[Data — start]
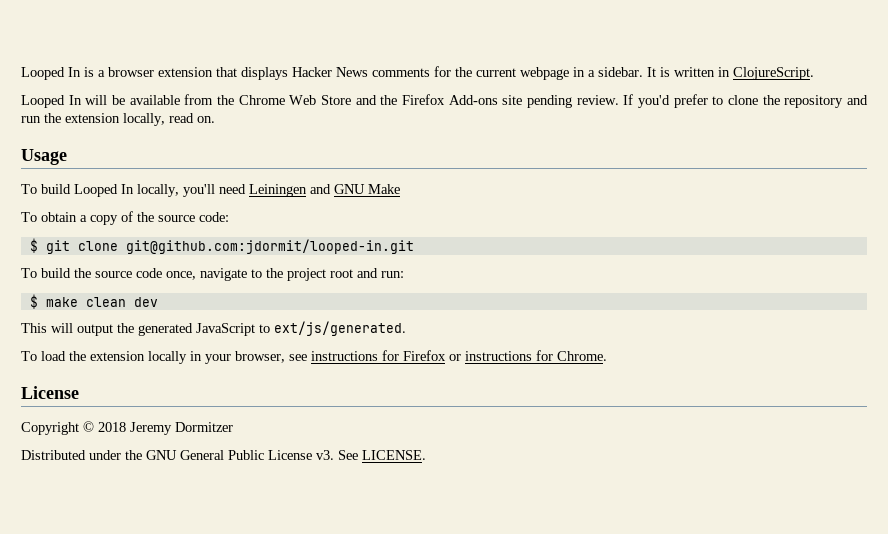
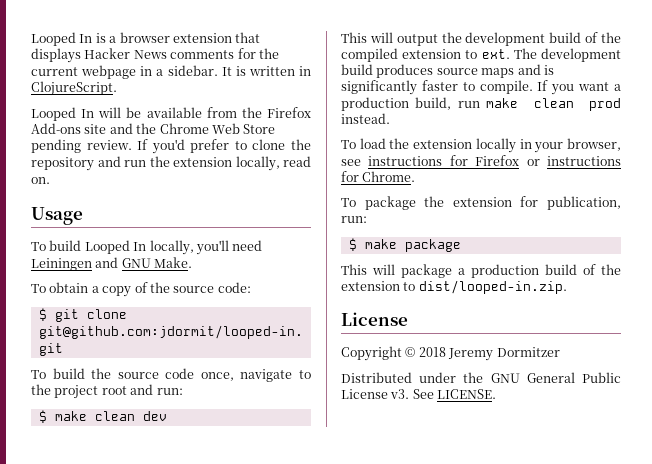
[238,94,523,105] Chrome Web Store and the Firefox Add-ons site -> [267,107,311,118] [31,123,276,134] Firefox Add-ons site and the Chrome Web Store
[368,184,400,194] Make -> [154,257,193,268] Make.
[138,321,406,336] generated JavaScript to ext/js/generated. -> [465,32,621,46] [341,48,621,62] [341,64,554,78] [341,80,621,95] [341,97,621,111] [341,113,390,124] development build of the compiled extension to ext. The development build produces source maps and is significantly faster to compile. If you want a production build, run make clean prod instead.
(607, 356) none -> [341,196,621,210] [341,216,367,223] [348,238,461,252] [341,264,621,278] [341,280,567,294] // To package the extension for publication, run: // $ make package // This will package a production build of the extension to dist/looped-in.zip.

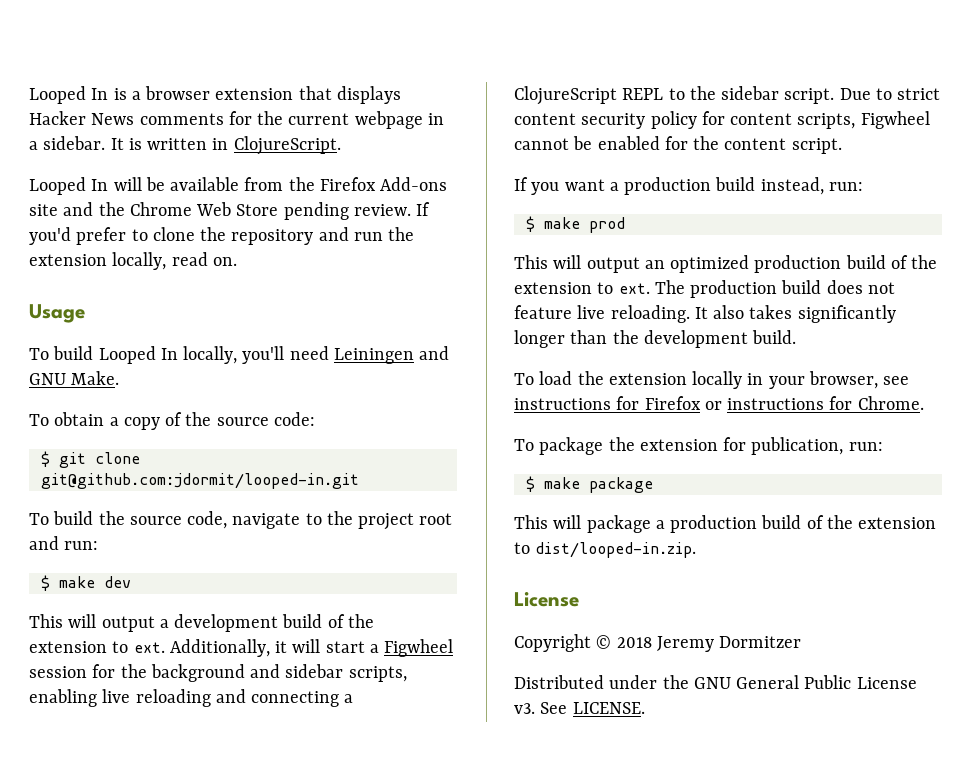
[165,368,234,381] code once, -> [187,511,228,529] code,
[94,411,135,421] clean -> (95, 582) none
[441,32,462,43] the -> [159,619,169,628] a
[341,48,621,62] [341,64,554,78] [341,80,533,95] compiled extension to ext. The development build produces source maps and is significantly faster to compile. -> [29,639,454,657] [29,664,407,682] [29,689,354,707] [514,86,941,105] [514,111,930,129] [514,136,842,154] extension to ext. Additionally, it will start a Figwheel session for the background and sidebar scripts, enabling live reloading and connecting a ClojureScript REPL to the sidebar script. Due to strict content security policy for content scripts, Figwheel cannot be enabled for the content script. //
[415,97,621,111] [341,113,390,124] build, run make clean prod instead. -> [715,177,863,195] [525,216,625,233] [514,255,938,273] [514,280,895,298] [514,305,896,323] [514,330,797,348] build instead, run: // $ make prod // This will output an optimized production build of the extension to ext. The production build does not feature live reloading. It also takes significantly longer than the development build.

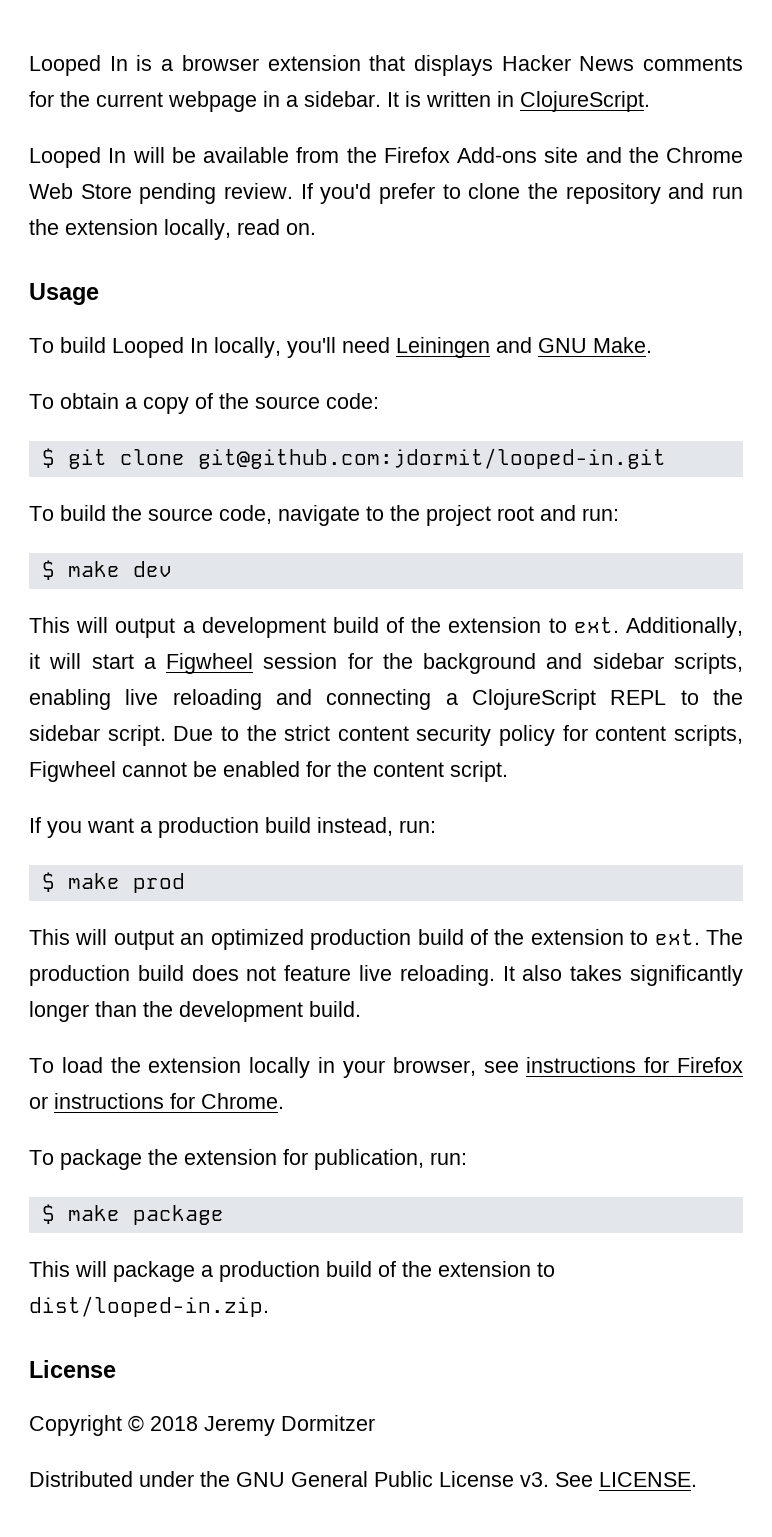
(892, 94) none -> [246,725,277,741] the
[Data — finish]
» **Problem to solve**:
Everything from the first line of the entries through the line that contains "[138,321,406,336] generated JavaScript" is to be reproduced exactly, except the pictures.

» **Answer section**:
[238,94,523,105] Chrome Web Store and the Firefox Add-ons site -> [267,107,311,118] [31,123,276,134] Firefox Add-ons site and the Chrome Web Store
[368,184,400,194] Make -> [154,257,193,268] Make.
[138,321,406,336] generated JavaScript to ext/js/generated. -> [465,32,621,46] [341,48,621,62] [341,64,554,78] [341,80,621,95] [341,97,621,111] [341,113,390,124] development build of the compiled extension to ext. The development build produces source maps and is significantly faster to compile. If you want a production build, run make clean prod instead.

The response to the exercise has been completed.